Na timidez, ocorre justamente o
contrário. Pessoas tímidas querem se aproximar das pessoas de forma natural,
espontânea, mas a cruel presença da inibição é responsável por muito
sofrimento. Os tímidos apresentam sociabilidade, ou seja, possuem o desejo de
se relacionar com os outros, mas não sabem como fazê-lo.
A natureza da timidez é multi-factorial,
isto é, sua causa depende de vários fatores, que incluem basicamente o nosso
temperamento herança genética que determina nossa bioquímica cerebral e nossa
reactividade diante das coisas e nossas vivências acumuladas desde a mais tenra
idade. Por isso mesmo, a timidez se desenvolve na medida em que amadurecemos e
somos desafiados a enfrentar novas circunstâncias. É devido a essa natureza
mesclada (genética e vivências) que algumas pessoas passam por fases de timidez
e as superam, enquanto outras, em função de grandes decepções ou dificuldades
constantes, perdem as esperanças e se retraem de forma intensa para dentro de
si.
A timidez costuma ser bastante comum
na adolescência. Nessa fase da vida o indivíduo passa a se preocupar muito com
a imagem que os outros fazem dele. Não é à toa que, nesse período, tanto
meninos como meninas tendem a andar em grupos específicos, nos quais são aceites
por apresentarem determinados comportamentos, pensamentos, visuais e posturas.

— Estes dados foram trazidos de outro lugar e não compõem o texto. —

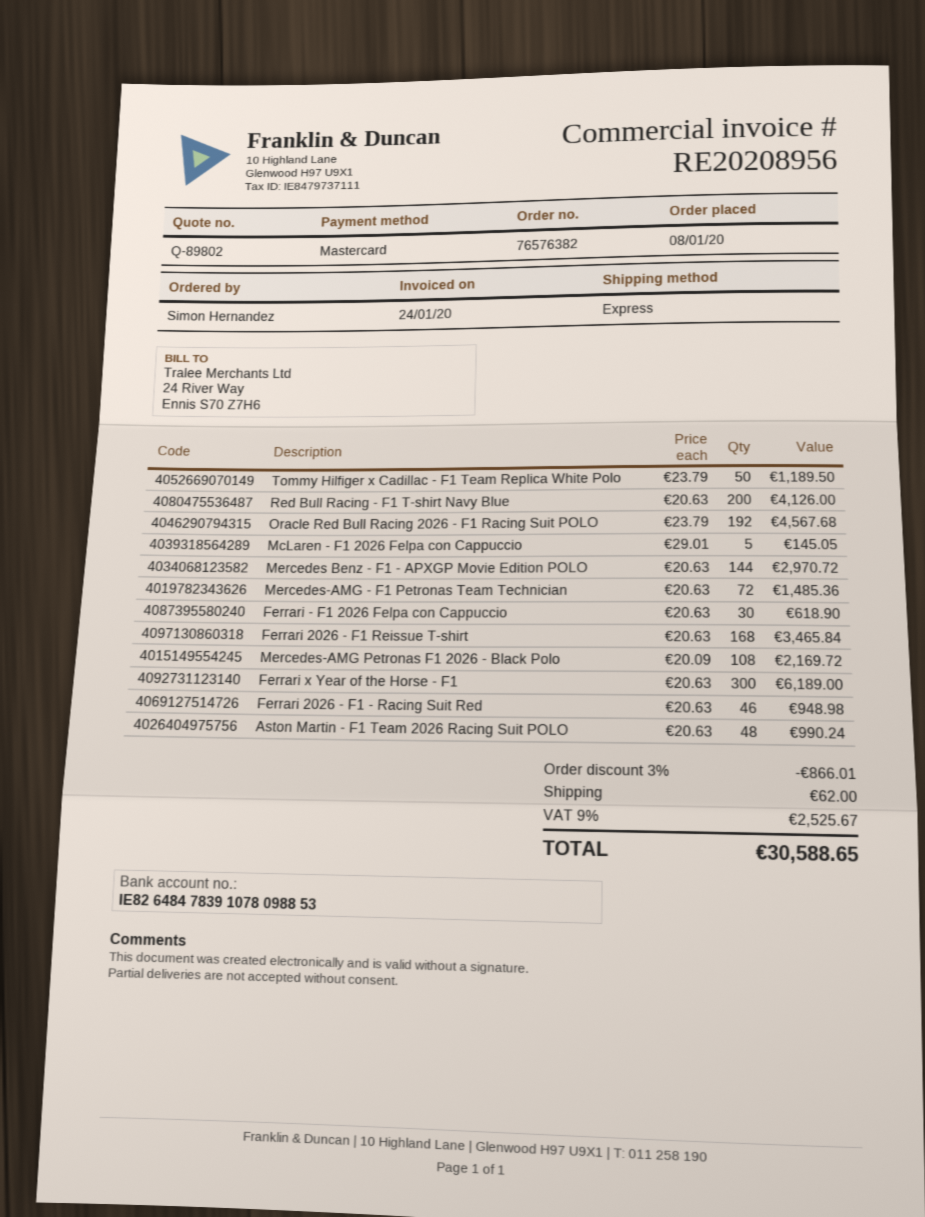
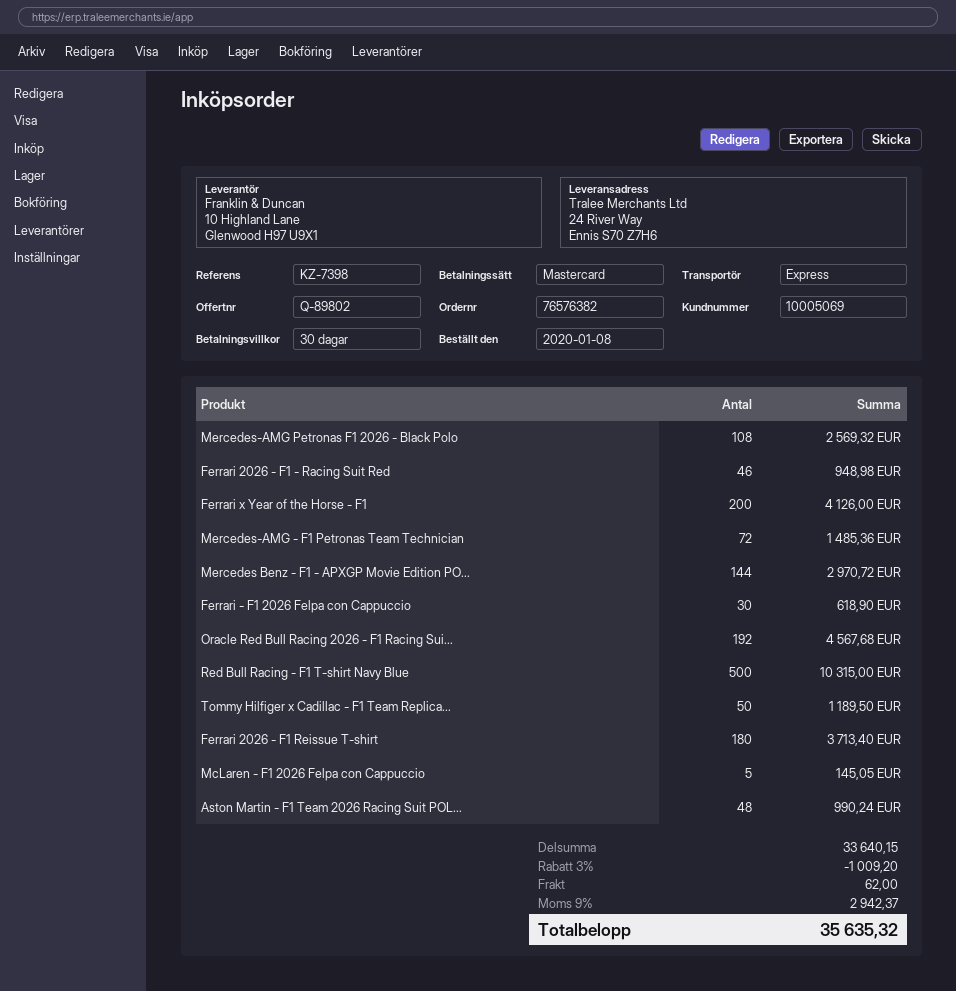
Red Bull Racing - F1 T-shirt Navy Blue: 200 for 4126.00 -> 500 for 10315.00
Ferrari 2026 - F1 Reissue T-shirt: 168 for 3465.84 -> 180 for 3713.40
Mercedes-AMG Petronas F1 2026 - Black Polo: 108 for 2169.72 -> 108 for 2569.32
Ferrari x Year of the Horse - F1: 300 for 6189.00 -> 200 for 4126.00
discount: 3% = 866.01 -> 3% = 1009.20
tax: 9% = 2525.67 -> 9% = 2942.37
total: 30588.65 -> 35635.32

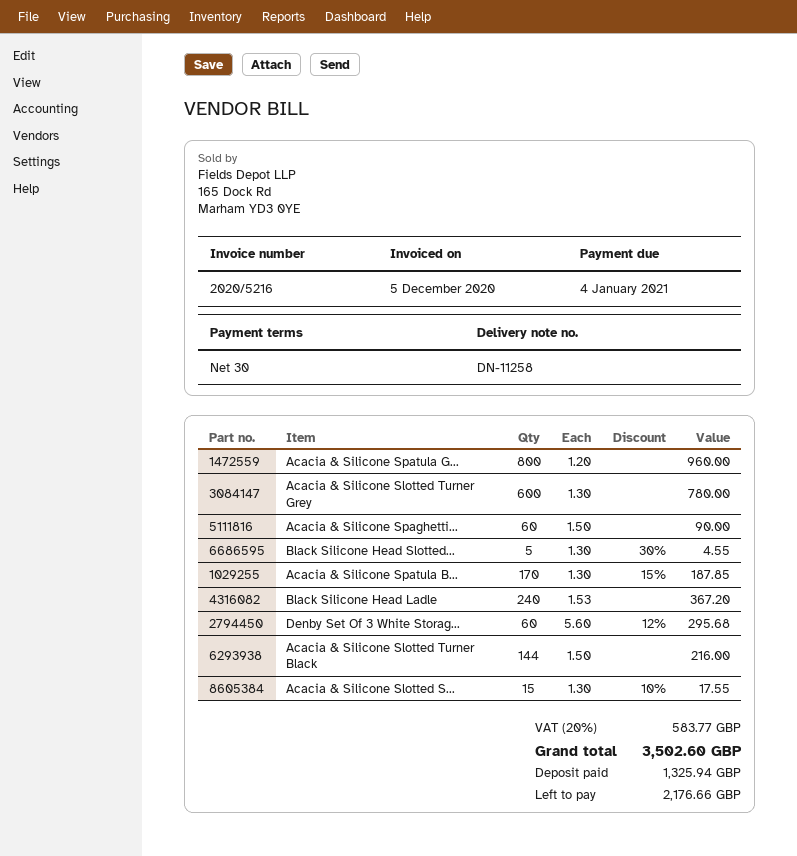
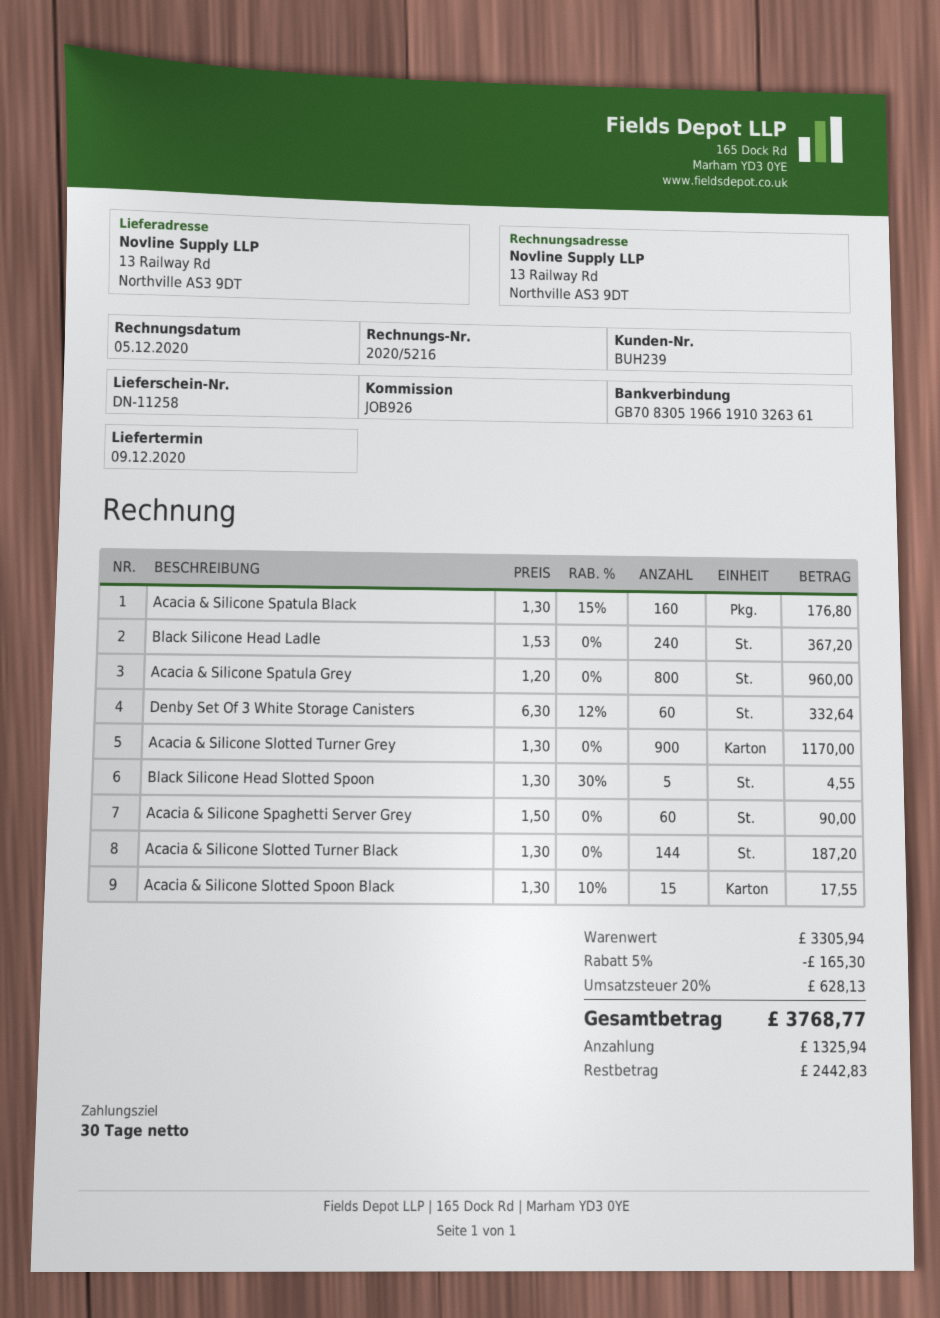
Acacia & Silicone Slotted Turner Grey: 600 x 1.30 = 780.00 -> 900 x 1.30 = 1170.00
Acacia & Silicone Spatula B...: 170 x 1.30 - 15% = 187.85 -> 160 x 1.30 - 15% = 176.80
Denby Set Of 3 White Storag...: 60 x 5.60 - 12% = 295.68 -> 60 x 6.30 - 12% = 332.64
Acacia & Silicone Slotted Turner Black: 144 x 1.50 = 216.00 -> 144 x 1.30 = 187.20
discount: none -> 5% = 165.30
tax: 20% = 583.77 -> 20% = 628.13
total: 3502.60 -> 3768.77
balance: 2176.66 -> 2442.83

Esses grupos funcionam como uma “muralha de proteção” para os adolescentes,
pois criam uma sensação de segurança coletiva e aliviam as dificuldades que
eles apresentam nas interações sociais mais amplas, que deveriam ser exercidas
de forma individual.
De certa forma, a timidez é uma
ansiedade normal, e podemos afirmar que a maioria das pessoas se sente ansiosa
em situações sociais. Exemplos típicos de circunstâncias que podem fazer
qualquer pessoa se sentir tensa ou tímida são: as entrevistas de emprego, falar
em público, encontros afetivos, festas surpresa de aniversário etc. Todos nós
já passamos por algum tipo de situação como essas e podemos lembrar, sem muito
esforço, as batidas aceleradas do coração, as mãos levemente trêmulas e húmidas
e aquele “friozinho” na barriga. Essa ansiedade social costuma passar
rapidamente, durante ou logo após o término do evento gerador da ansiedade.
Dessa maneira, a ansiedade social ou timidez não é incapacitante e pode, muitas
vezes, até contribuir para um bom desempenho em determinadas situações sociais.
Isso porque o tímido, por se saber tímido, tende a se preparar previamente e
com mais afinco para esses eventos. Tal qual a tristeza, que é uma reação
normal dos seres humanos, e a depressão (sua correspondente adoecida), a
timidez também é uma reação humana normal e, às vezes, útil. Já a fobia social
ou o transtorno de ansiedade social (TAS) é a sua equivalente patológica.
Referencias bibliograficas
BARBOSA, Silva Beatriz. mentes ansiosas. Editora Objetiva Ltda. Rio de Janeiro.